If a line of the material contains "name", copy it.
Dataset entries: Begin
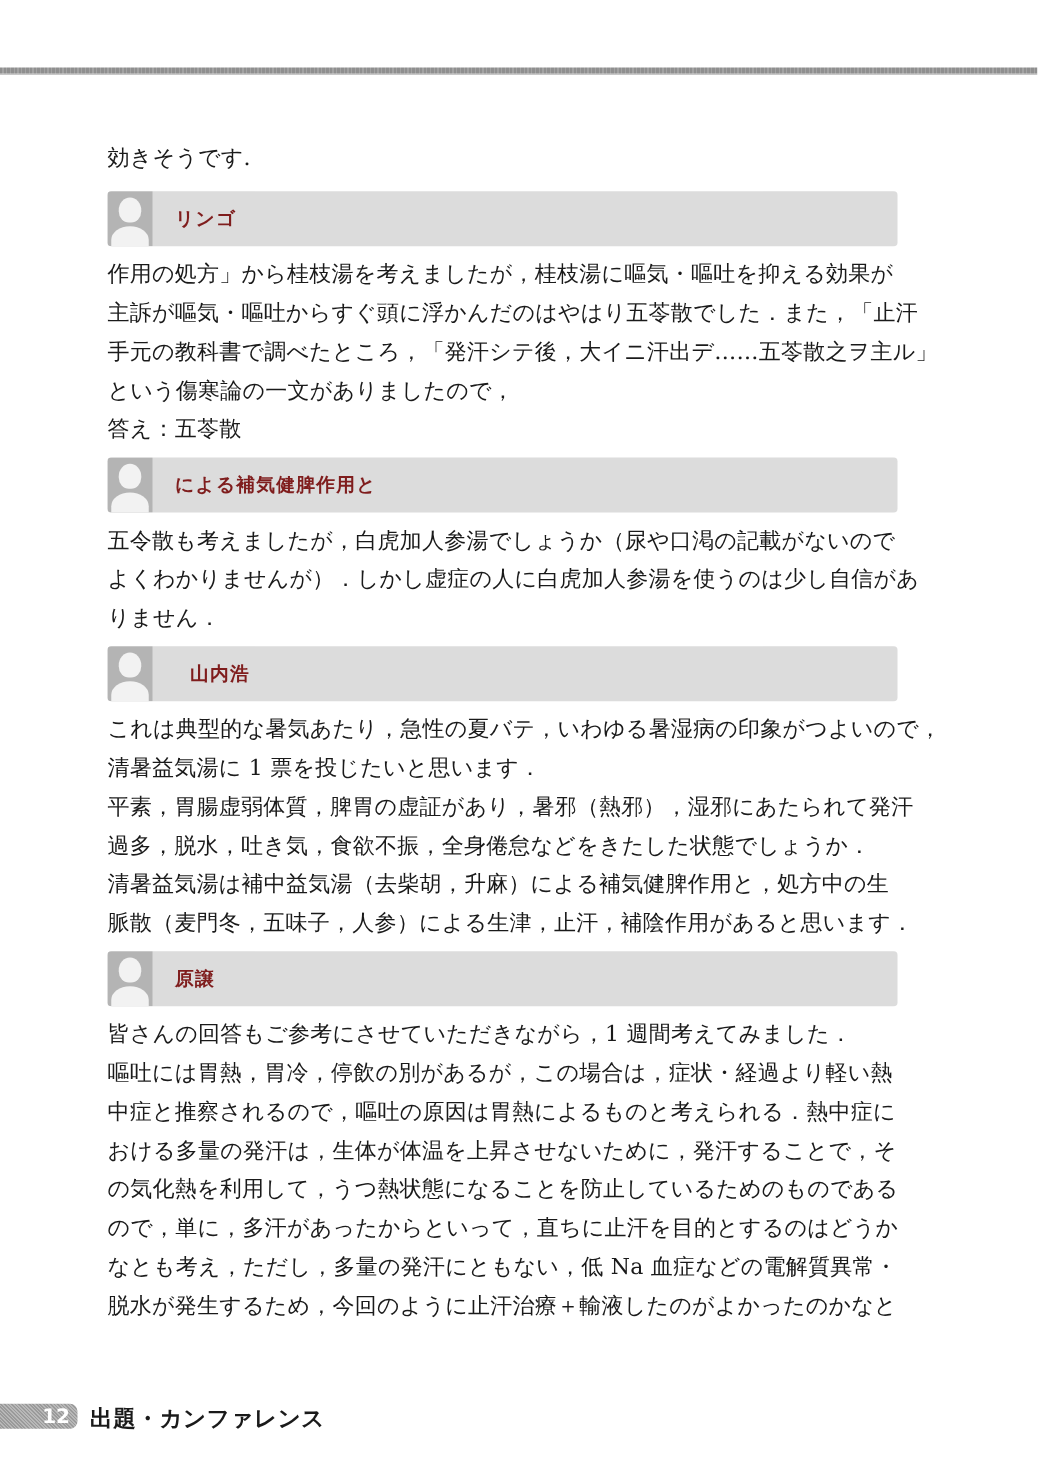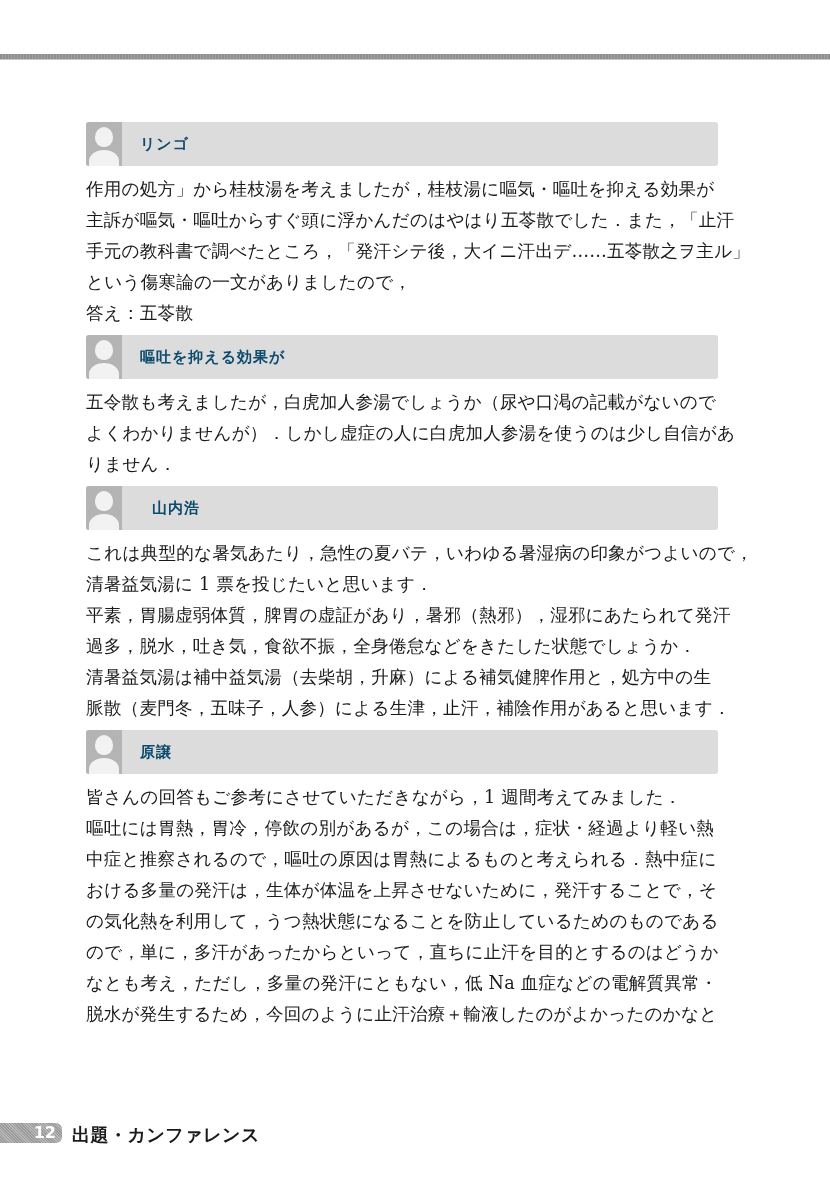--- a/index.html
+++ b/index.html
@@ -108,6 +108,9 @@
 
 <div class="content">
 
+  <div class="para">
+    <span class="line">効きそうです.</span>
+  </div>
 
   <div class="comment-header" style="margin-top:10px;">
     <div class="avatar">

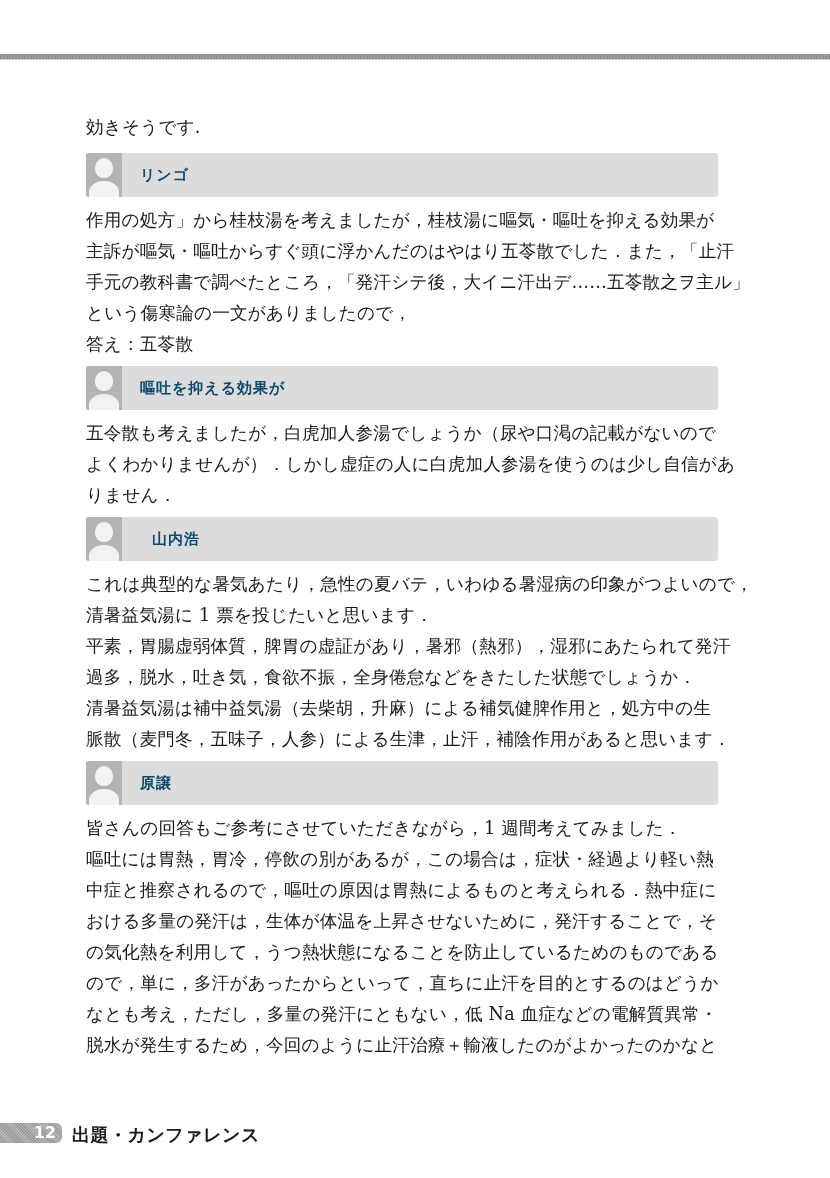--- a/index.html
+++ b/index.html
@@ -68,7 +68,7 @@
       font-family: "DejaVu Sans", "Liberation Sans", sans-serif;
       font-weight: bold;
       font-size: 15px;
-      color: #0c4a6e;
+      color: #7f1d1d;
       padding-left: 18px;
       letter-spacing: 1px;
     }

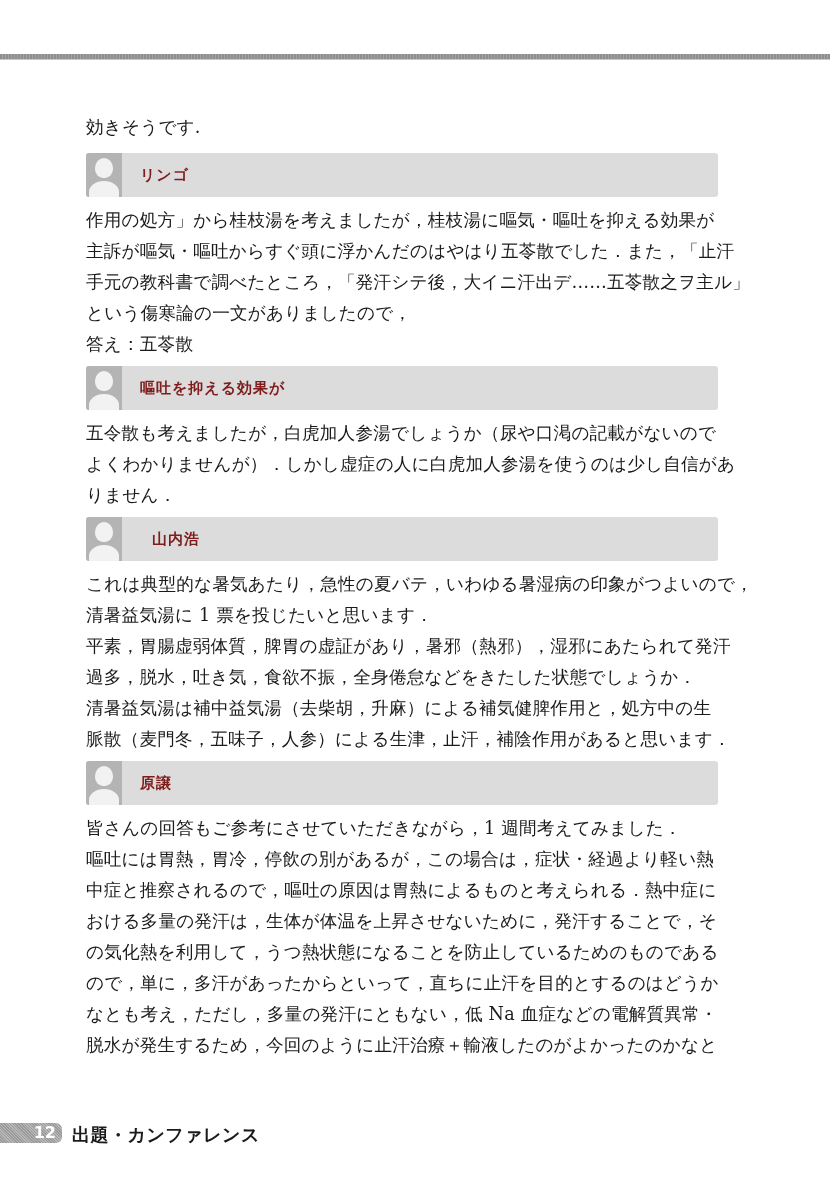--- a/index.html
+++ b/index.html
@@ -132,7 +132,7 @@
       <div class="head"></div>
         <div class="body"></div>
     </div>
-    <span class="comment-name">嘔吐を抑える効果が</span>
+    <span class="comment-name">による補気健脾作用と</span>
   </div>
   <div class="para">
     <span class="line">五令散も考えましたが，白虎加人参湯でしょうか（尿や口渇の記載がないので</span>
Dataset entries: End
Dataset entries: Begin
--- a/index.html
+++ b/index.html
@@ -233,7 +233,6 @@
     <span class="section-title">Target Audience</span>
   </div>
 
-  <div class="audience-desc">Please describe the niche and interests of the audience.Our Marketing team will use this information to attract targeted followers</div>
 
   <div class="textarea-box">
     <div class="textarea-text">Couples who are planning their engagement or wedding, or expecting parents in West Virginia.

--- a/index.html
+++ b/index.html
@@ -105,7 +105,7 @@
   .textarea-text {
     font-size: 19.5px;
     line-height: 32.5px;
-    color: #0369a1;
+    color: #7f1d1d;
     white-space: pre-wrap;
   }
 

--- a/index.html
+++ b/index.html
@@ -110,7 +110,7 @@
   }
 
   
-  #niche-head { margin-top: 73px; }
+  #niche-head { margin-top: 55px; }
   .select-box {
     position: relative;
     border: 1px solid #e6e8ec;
Dataset entries: End
Answer for this exercise:
-    <span class="comment-name">嘔吐を抑える効果が</span>
+    <span class="comment-name">による補気健脾作用と</span>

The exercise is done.